§ **RECORDS SUPPLIED**
====

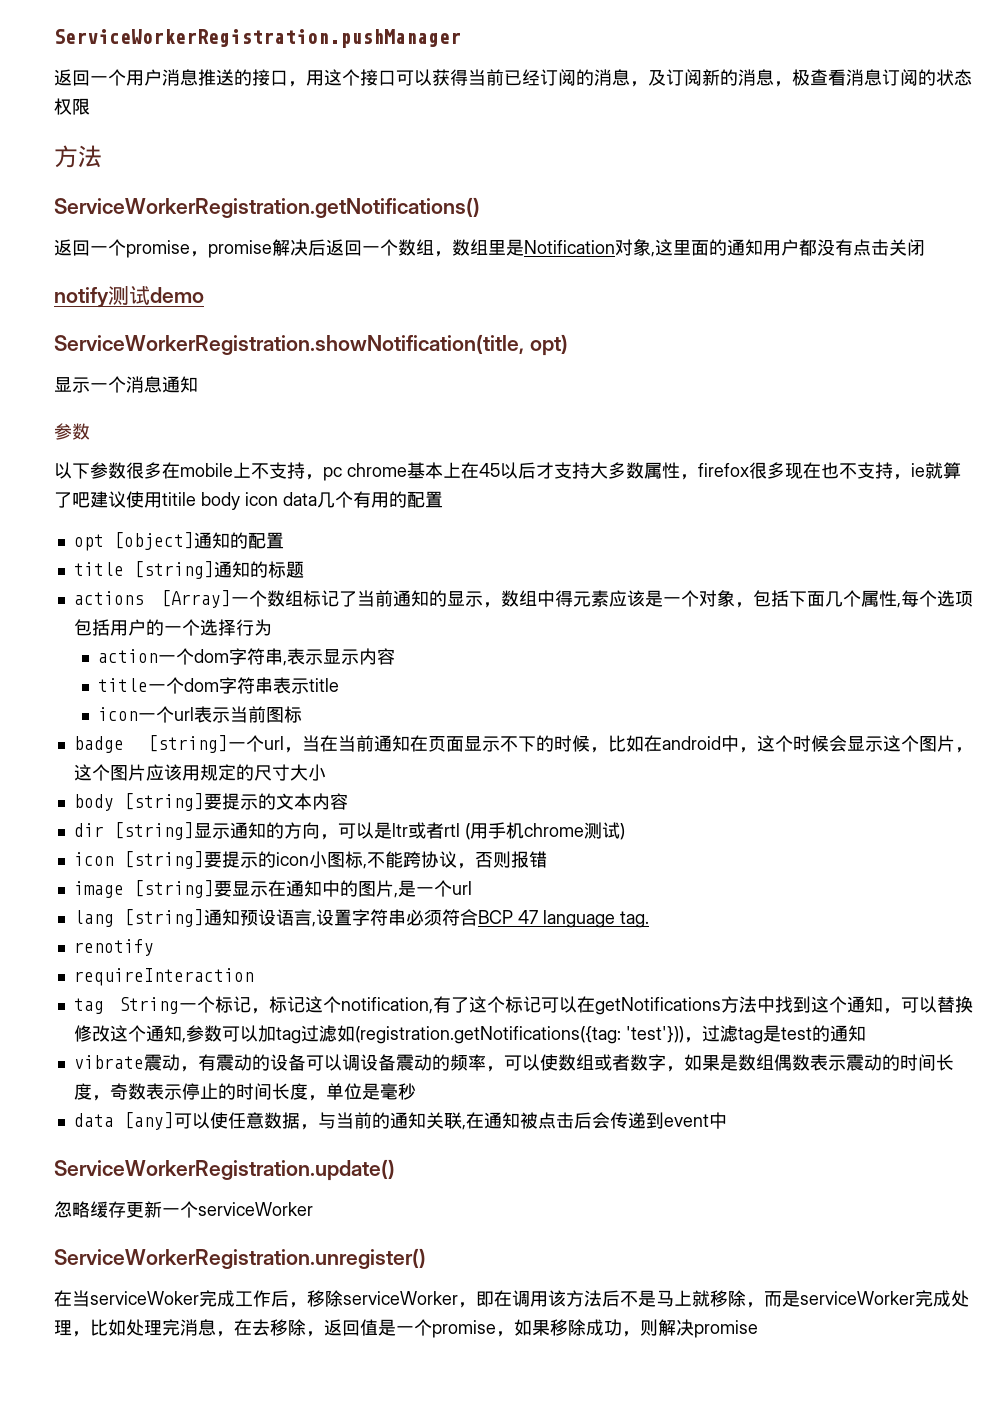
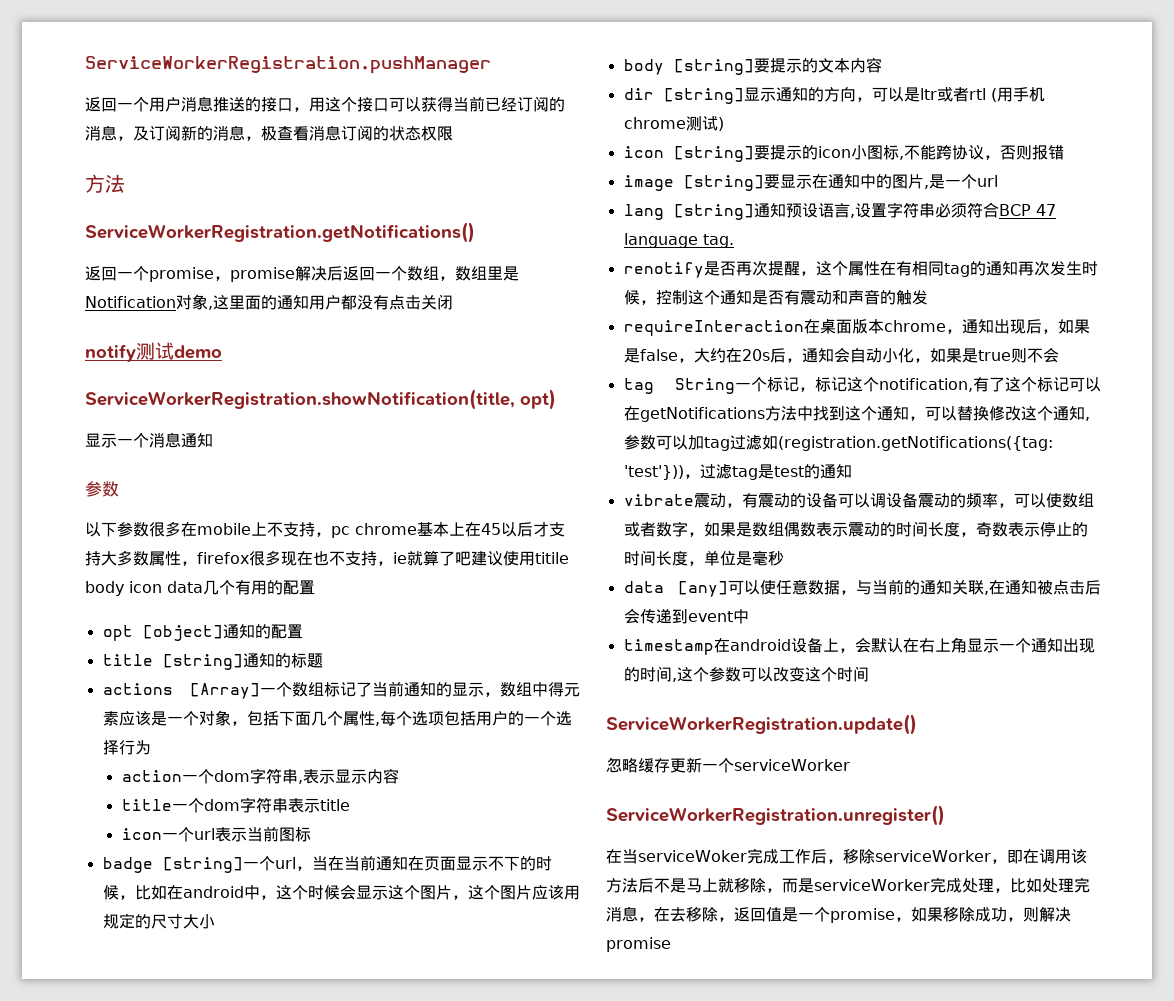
- renotify
- requireInteraction
+ renotify是否再次提醒，这个属性在有相同tag的通知再次发生时候，控制这个通知是否有震动和声音的触发
+ requireInteraction在桌面版本chrome，通知出现后，如果是false，大约在20s后，通知会自动小化，如果是true则不会
+ timestamp在android设备上，会默认在右上角显示一个通知出现的时间,这个参数可以改变这个时间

====

§ **EXERCISE GOAL**
Return every record exactly, leaving out the pictures.

§ **PROBLEM SOLUTION**
- renotify
- requireInteraction
+ renotify是否再次提醒，这个属性在有相同tag的通知再次发生时候，控制这个通知是否有震动和声音的触发
+ requireInteraction在桌面版本chrome，通知出现后，如果是false，大约在20s后，通知会自动小化，如果是true则不会
+ timestamp在android设备上，会默认在右上角显示一个通知出现的时间,这个参数可以改变这个时间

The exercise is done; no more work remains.